New Times column — age-bias law

My new column in the Times Online is up. First paragraph:

So now Britain has its own law banning employers from considering workers’ age in most job situations. If your experience follows ours in America, the results will include a range of unintended consequences, some of which will worsen the plight of the workers the law was meant to help.

(Walter Olson, “If the US experience is anything to go by, be sceptical of Britain’s new age-bias laws”, Times Online (U.K.), Oct. 18, newer link and reprint). I treated this subject at length in my 1997 book The Excuse Factory and did a USA Today opinion piece back then exploring some of the ways the law backfires against older workers. The new British law has been getting some attention in the States, in part because of the news item about the company that has banned office birthday cards as potentially ageist (Oct. 13) and the one about the recruiting agency (Oct. 17) that is barring use of any of a list of words including vibrant, dynamic, gravitas, ambitious, and hungry to describe potential employees.

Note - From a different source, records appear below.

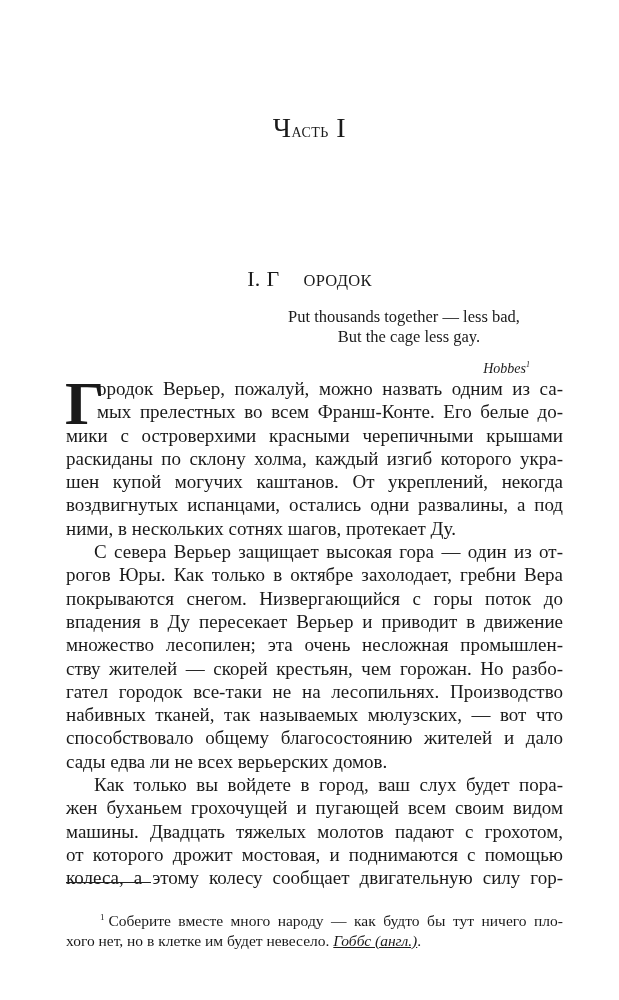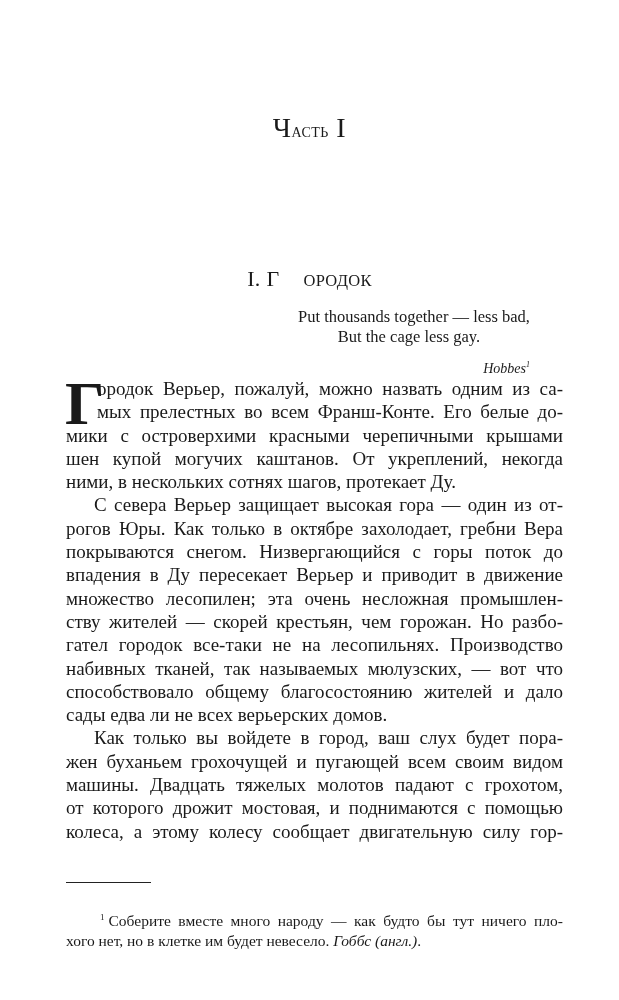"Put thousands together — less" .epigraph .l1 { text-align: right -> left }
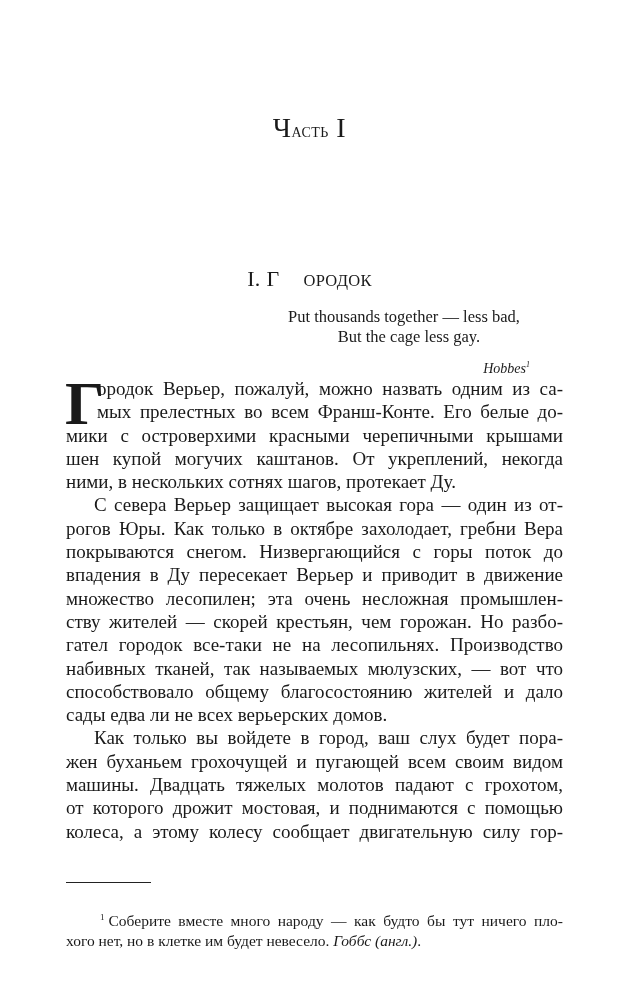"раскиданы по склону холма, каждый" span.line { html: none -> <span>раскиданы по склону холма, каждый изгиб которого укра-</span> }
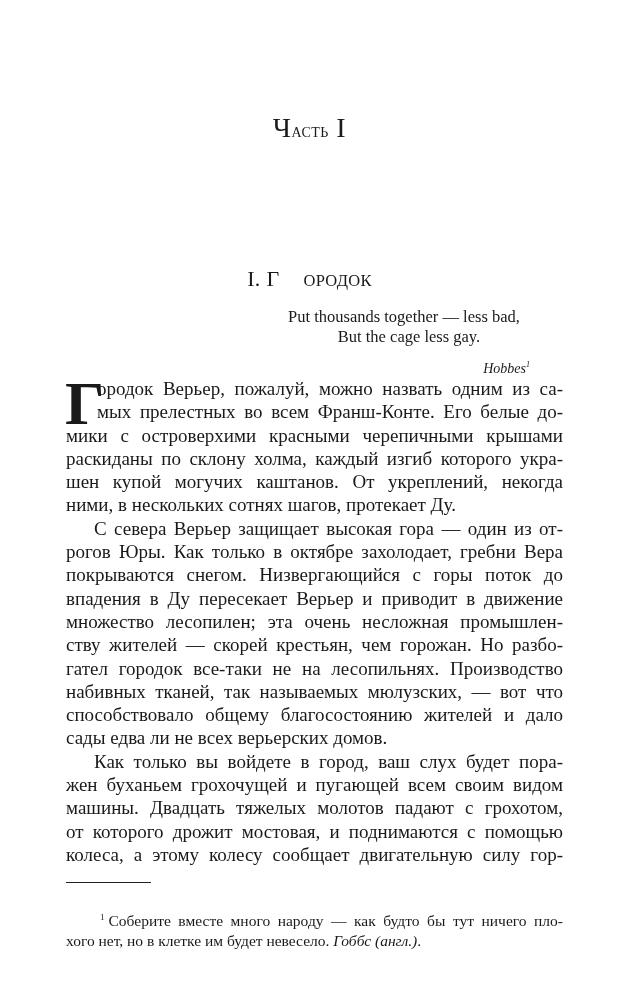"воздвигнутых испанцами, остались одни" span.line { html: none -> <span>воздвигнутых испанцами, остались одни развалины, а под</span> }
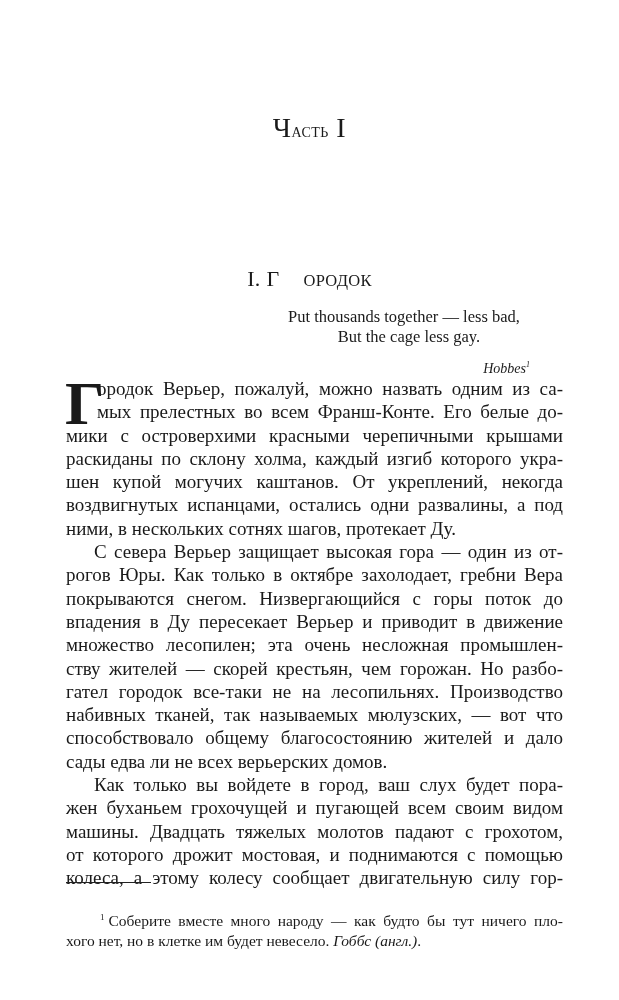"Гоббс (англ.)" .footnote .it { text-decoration: none -> underline }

Birthday cards actionable?

Perhaps not, but a UK insurance firm isn’t taking any chances. With new laws in place prohibiting age discrimination and age harassment, Alan & Thomas insurance brokers has barred the circulation of birthday cards signed by the entire staff, who occasionally write jokey statements about the perils of aging.

Julian Boughton, the firm’s managing director, said: “The new rules outlawing age discrimination are a potential minefield for both employers and employees. Every business should be taking action. Often employees don’t realise the implications of what they are writing.”

A member of staff said: “I think it’s stupid really. People like to joke about other people getting older, and it’s only a bit of fun.”

The Employment Equality (Age) regulations 2006 came into force on Oct 1, prohibiting direct or indirect harassment or victimisation on the grounds of age.

Neil Gouldson, an employment law specialist at the Manchester-based firm Rowe Cohen, said: “Gags in birthday cards about people being ‘over the hill’ will need to be curbed.”

(Richard Savill, “Firm halts office cards for fear of ‘ageist’ comments”, Telegraph (UK), Oct. 12) (h/t F.R.).

“Illegal immigrants sue Wendy’s”

“A group of illegal immigrants who worked for Wendy’s International Inc. is suing the restaurant chain because the company fired them after discovering it had missed a deadline for joining a federal program that would have helped them attain legal status.” (Rasha Madkour, AP/Houston Chronicle, Oct. 6).

More: the restaurant company blames a series of “mistakes made by others” that began before it bought the Cafe Express chain. In particular, Houston-based business law firm Boyar & Miller failed to take steps needed to enroll workers in the program. Commenter David Schwartz points out:

It might be worth noting that the employees *paid* to partipicate in the program. Surely if I pay my employer for legal services and I don’t get them, either my employer or their law firm is at fault, no?

Isn’t missing a filing deadline a classic example of attorney malpractice?

Update: Judge reduces FedEx harassment award

Updating our Jun. 5 post: noting that the conduct sued over “was mostly just offensive name-calling,” a judge in Alameda County, Calif. last month reduced the damages in two Lebanese-American men’s harassment-on-the-job lawsuit against Federal Express from an eye-popping $61 million to a mere $12.4 million. The latter number is presumably not as unreasonable even if it, too, might give off an air of having been pulled from a hat (Matthew Hirsch, “Calif. Judge Slashes $61 Million FedEx Verdict”, The Recorder, Sept. 14).